◆ Task statement: Wherever a line below holds the word "kwenye", copy that line.

◆ Data for analysis:
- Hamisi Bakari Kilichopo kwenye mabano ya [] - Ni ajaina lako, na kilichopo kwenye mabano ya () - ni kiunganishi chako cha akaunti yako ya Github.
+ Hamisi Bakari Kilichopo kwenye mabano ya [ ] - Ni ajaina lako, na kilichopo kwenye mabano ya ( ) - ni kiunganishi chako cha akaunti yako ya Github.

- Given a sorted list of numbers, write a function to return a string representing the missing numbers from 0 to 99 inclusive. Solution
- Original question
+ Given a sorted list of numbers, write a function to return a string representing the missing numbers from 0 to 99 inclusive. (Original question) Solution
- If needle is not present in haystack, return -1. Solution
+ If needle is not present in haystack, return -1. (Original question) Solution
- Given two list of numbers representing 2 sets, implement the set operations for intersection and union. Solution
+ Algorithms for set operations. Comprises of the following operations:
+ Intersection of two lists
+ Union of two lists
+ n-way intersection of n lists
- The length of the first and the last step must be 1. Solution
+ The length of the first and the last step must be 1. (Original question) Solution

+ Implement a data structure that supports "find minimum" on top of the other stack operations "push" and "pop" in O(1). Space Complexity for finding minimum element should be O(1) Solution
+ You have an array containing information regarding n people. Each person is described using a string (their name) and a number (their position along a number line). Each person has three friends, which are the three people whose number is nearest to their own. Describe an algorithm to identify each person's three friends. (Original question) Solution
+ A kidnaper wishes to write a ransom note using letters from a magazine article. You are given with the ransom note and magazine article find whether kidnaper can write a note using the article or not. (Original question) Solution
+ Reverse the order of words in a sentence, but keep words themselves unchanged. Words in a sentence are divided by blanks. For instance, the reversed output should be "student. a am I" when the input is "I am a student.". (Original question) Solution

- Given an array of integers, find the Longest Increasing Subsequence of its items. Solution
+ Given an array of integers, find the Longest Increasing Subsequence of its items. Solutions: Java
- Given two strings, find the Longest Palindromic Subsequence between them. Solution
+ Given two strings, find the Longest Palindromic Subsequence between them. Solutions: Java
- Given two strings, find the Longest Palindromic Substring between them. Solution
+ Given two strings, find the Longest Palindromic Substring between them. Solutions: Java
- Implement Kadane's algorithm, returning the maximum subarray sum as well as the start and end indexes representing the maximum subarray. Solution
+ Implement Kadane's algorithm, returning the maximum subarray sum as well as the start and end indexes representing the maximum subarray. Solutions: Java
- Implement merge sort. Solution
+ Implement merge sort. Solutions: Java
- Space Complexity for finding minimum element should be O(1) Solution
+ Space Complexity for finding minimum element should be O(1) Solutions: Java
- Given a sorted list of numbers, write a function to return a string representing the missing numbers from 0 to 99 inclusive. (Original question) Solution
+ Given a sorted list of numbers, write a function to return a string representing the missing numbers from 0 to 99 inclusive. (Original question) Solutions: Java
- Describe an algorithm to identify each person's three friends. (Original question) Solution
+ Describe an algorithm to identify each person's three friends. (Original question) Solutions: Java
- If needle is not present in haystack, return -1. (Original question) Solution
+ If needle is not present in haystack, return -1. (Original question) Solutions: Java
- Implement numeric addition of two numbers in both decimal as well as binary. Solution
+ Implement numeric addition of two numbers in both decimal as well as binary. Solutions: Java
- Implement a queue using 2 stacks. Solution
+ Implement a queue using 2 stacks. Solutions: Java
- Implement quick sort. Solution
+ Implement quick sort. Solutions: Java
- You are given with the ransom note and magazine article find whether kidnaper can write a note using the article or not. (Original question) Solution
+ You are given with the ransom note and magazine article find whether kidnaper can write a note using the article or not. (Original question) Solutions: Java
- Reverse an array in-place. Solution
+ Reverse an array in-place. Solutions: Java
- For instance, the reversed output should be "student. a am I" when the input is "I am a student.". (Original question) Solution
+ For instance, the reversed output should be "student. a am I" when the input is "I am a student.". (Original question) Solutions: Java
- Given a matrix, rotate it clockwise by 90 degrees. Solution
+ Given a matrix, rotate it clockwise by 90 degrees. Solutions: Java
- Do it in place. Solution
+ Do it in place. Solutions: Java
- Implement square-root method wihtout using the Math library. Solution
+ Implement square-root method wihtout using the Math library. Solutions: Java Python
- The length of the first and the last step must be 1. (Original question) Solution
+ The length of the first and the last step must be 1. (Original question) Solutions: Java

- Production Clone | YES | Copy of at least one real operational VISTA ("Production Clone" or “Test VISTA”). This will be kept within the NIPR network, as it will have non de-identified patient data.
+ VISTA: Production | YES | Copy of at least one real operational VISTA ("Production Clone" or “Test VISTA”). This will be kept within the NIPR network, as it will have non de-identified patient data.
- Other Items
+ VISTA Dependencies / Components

◆ Output for this task:
- Hamisi Bakari Kilichopo kwenye mabano ya [] - Ni ajaina lako, na kilichopo kwenye mabano ya () - ni kiunganishi chako cha akaunti yako ya Github.
+ Hamisi Bakari Kilichopo kwenye mabano ya [ ] - Ni ajaina lako, na kilichopo kwenye mabano ya ( ) - ni kiunganishi chako cha akaunti yako ya Github.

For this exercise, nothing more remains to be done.